Rede ABC fecha acordo em caso de difamação e pagará R$ 90 milhões a Donald Trump
Em março, âncora disse que o presidente eleito havia estuprado a escritora E. Jean Carroll, após Justiça de Nova York considerar Trump culpado por abuso sexual
A rede americana ABC fechou um acordo para encerrar um caso de difamação movida pelo presidente eleito dos EUA, Donald Trump, ligado a uma entrevista exibida no começo do ano. Pelo acerto, a empresa terá que pagar US$ 15 milhões (R$ 90 milhões) ao republicano, em uma das raras vitórias obtidas por ele em casos do tipo.
O processo girava em torno de uma entrevista feita pelo âncora George Stephanopoulos com a deputada republicana Nancy Mace, exibida no dia 10 de março, na qual, o jornalista afirmou “10 vezes”, segundo a defesa de Trump, que o então candidato à Presidência dos EUA havia estuprado a escritora E. Jean Carroll nos anos 1990.
Em 2023, um júri do estado de Nova York concluiu que Trump abusou sexualmente de Carroll em uma loja de departamentos nos anos 1990, mas não que a havia estuprado, como disse Stephanopoulos — na época, o ex-presidente foi condenado a pagar US$ 5 milhões (R$ 30,21 milhões) em reparações por agressão sexual e difamação — em março, ele pagou uma fiança de US$ 83,3 milhões (R$ 503,33 milhões) para que pudese recorrer da condenação, e no começo do ano a escritora, que reitera ter sido estuprada, recebeu outros US$ 83,3 milhões (R$ 503,33 milhões) do republicano, em indenizações por falas difamatórias.
Para a defesa de Trump, ao afirmar que ele havia estuprado a escritora — a definição do crime de estupro é restrita em Nova York — Stephanopoulos fez declarações "falsas, intencionais, maliciosas e projetadas para causar danos", uma vez que, pela decisão judicial, ele cometeu abuso sexual, crime que nega ter cometido mesmo condenado.

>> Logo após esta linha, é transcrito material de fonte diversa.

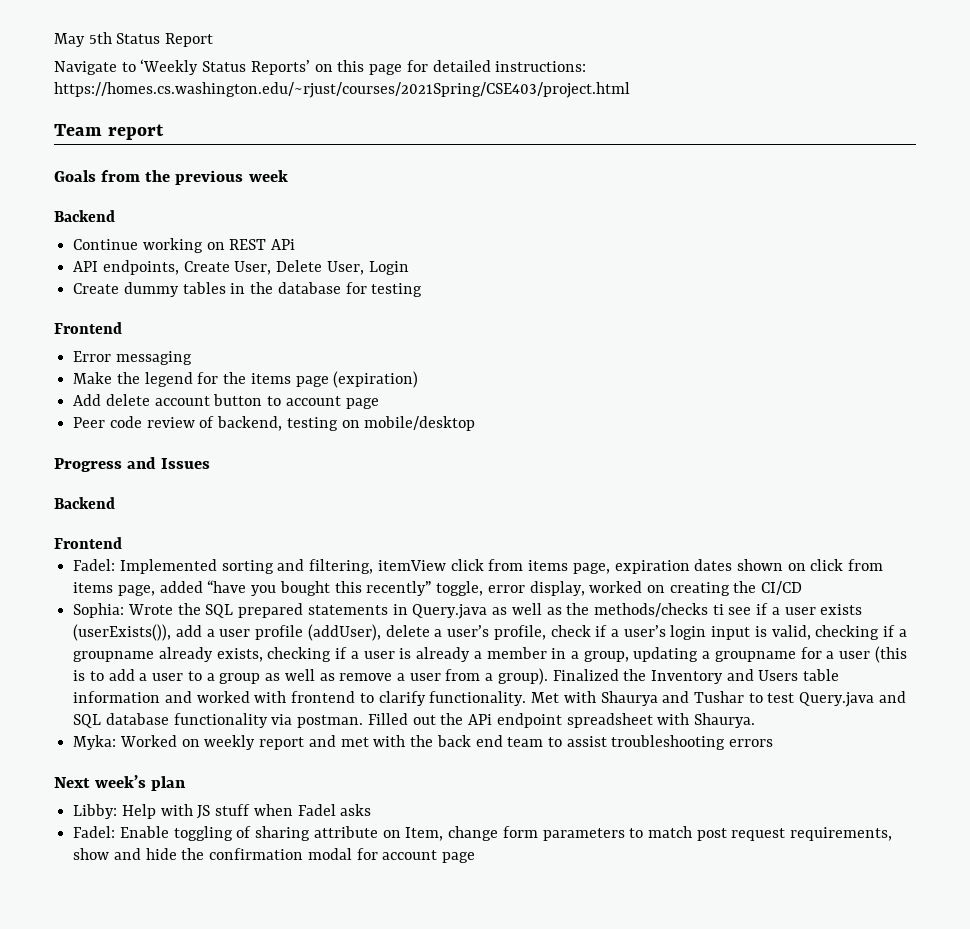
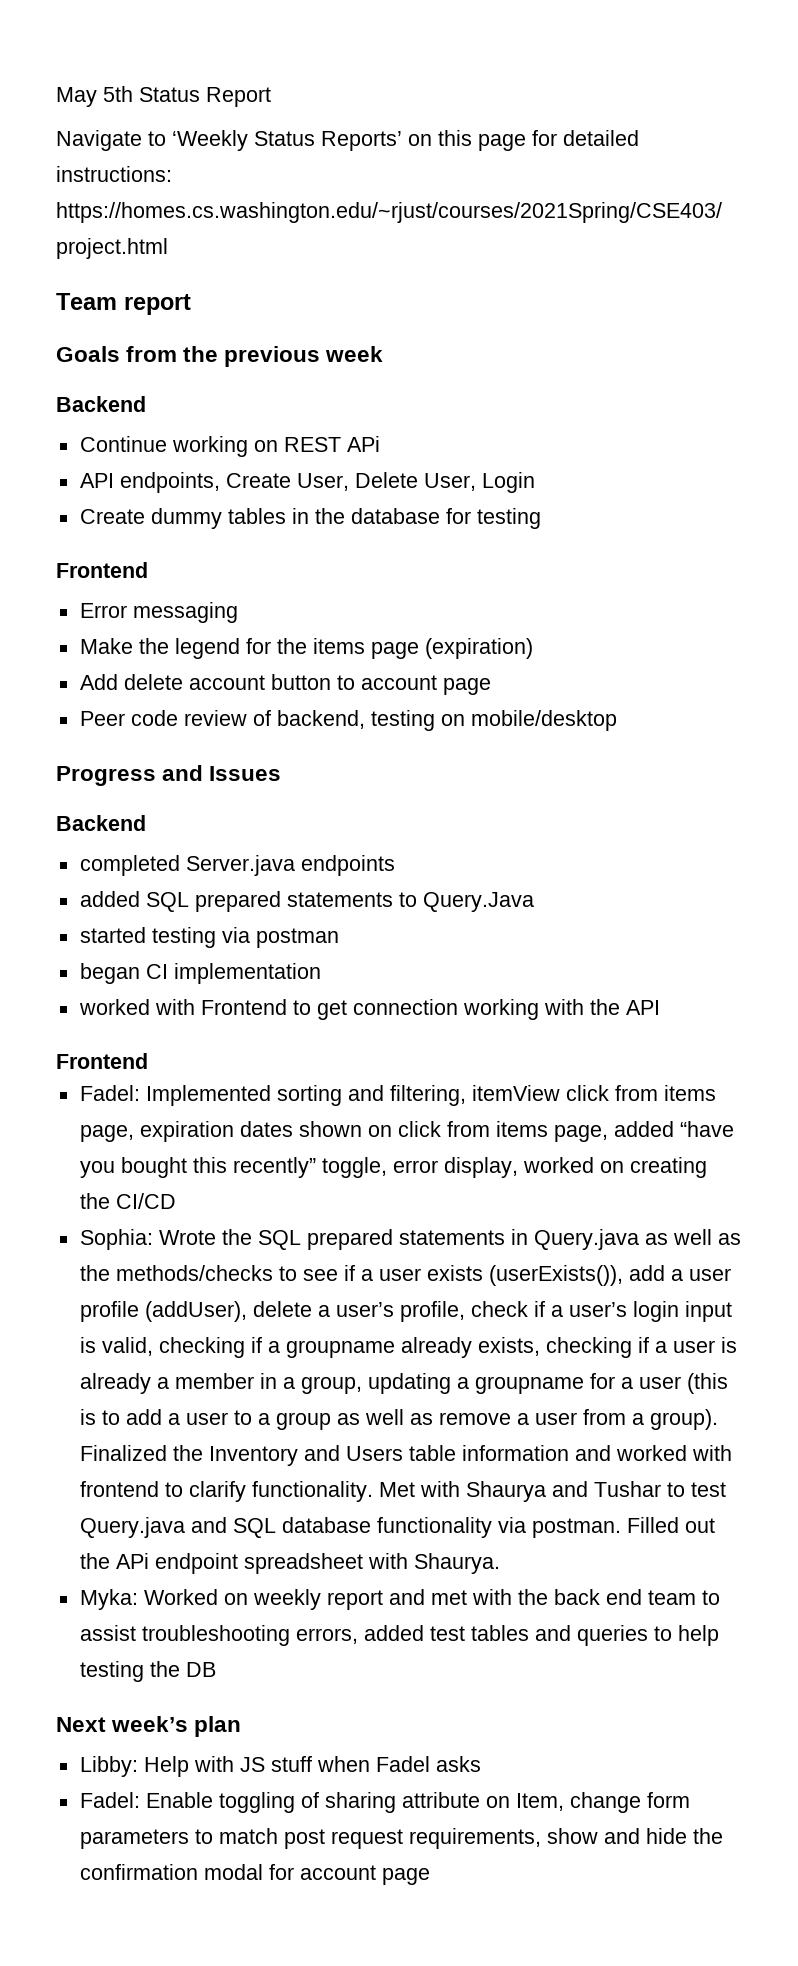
(115, 503) none -> [79,855,395,876] [79,891,534,912] [79,927,339,948] [79,963,321,984] [78,999,660,1020] // completed Server.java endpoints // added SQL prepared statements to Query.Java // started testing via postman // began CI implementation // worked with Frontend to get connection working with the API
[712,604,724,615] ti -> [278,1266,297,1281] to
[729,739,774,747] errors -> [295,1625,719,1646] [79,1661,216,1682] errors, added test tables and queries to help testing the DB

Em julho, uma juíza rejeitou o arquivamento do processo contra a ABC, alegando que as diferenças entre os dois crimes, de estupro e abuso sexual, eram significativas o suficiente para justificar a sequência do caso. Antes do desfecho anunciado neste domingo, Stephanopoulos e Trump foram convocados para prestar depoimentos.
Após o acordo, a ABC afirmou, em comunicado, que a rede e Stephanopoulos “lamentam declarações sobre o presidente Donald J. Trump feitas durante uma entrevista de George Stephanopoulos com a deputada Nancy Mace no [programa] This Week da ABC em 10 de março de 2024”, e que está satisfeita “que as partes tenham chegado a um acordo para rejeitar o processo nos termos do processo judicial”.
Além dos US$ 15 milhões, o acordo prevê que a rede pague os custos dos advogados de Trump, de cerca de US$ 1 milhão, e que emita um pedido formal de desculpas. Trump não se pronunciou.
A vitória contra a ABC é relativamente rara para um político que faz dos processos contra jornalistas e empresas de comunicação uma parte de sua imagem. Em 2023, ele entrou com uma ação contra a rede CNN alegando que tinham o comparado ao ditador nazista Adolf Hittler, mas o caso foi arquivado pouco depois.
Em outubro, agora contra a rede CBS, pediu US$ 10 bilhões (R$ 60,1 bilhões) de indenização por causa de uma entrevista com sua rival na eleição presidencial, a democrata Kamala Harris, a qual considerou ser um “atos partidário e ilegal de eleição e interferência eleitoral” com a intenção de “enganar o público e tentar inclinar a balança” a favor da democrata.
Para analistas, a ABC poderia ter evitado um acordo e aguardado um veredito formal, uma vez que condenações do tipo não são comuns.
— Grandes organizações de notícias têm sido frequentemente muito cautelosas em relação a acordos em processos de difamação movidos por autoridades públicas e figuras públicas, porque temem o criar um padrão perigoso ao fazê-lo, e porque têm todo o peso da Primeira Emenda (que trata da liberdade de expressão) do seu lado — disse RonNell Andersen Jones, professora de Direito na Universidade de Utah, ao New York Times.
Ela ainda entende que a decisão da ABC pode ser um sinal de uma mudança de atitude no setor.
— Comparada à grande imprensa americana de uma década atrás, a imprensa de hoje é muito menos robusta financeiramente, muito mais ameaçada politicamente e exponencialmente menos confiante de que um determinado júri valorizará a liberdade de imprensa, em vez de abraçar uma difamação dela — concluiu a professora.